=== Begin Enclosure ===

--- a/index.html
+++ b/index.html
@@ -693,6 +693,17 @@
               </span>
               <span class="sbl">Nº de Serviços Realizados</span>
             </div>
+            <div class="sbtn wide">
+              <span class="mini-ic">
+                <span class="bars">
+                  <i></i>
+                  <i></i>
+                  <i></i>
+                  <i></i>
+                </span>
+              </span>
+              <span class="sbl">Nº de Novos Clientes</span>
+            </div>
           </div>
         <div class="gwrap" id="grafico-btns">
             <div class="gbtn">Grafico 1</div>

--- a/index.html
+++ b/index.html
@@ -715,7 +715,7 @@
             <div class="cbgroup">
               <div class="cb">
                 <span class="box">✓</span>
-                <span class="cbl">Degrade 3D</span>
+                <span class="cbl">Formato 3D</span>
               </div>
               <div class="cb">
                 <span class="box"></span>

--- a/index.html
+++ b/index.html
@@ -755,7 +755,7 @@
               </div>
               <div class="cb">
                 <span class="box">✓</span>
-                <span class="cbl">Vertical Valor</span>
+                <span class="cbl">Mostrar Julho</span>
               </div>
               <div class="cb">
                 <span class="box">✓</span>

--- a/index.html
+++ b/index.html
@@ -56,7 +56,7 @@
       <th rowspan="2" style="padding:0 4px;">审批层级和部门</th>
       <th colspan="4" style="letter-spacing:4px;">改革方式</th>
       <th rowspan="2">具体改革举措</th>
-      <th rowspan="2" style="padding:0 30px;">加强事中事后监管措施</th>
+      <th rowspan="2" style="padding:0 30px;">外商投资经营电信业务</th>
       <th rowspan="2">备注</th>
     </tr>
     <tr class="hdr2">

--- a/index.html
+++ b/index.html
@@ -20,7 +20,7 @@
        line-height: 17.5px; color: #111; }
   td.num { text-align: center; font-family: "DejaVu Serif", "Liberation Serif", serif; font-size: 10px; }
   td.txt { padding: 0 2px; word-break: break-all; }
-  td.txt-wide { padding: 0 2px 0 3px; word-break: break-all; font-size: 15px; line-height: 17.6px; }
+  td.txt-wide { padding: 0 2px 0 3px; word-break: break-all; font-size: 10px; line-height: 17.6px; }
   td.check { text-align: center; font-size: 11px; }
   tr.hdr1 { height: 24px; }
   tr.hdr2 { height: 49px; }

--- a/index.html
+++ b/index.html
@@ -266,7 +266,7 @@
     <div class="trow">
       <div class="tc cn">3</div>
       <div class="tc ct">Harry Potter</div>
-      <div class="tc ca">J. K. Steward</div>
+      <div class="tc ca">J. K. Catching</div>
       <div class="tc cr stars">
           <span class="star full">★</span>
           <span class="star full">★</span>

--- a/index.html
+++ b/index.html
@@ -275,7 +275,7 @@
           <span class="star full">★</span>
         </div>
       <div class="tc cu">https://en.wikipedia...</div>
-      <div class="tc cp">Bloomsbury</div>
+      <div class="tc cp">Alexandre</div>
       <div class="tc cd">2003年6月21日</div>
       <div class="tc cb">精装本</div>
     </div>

=== End Enclosure ===

> [ACTIVITY]:
The total, and nothing more: how many lines in the entries contain "height"?

> [YOUR RESPONSE]:
5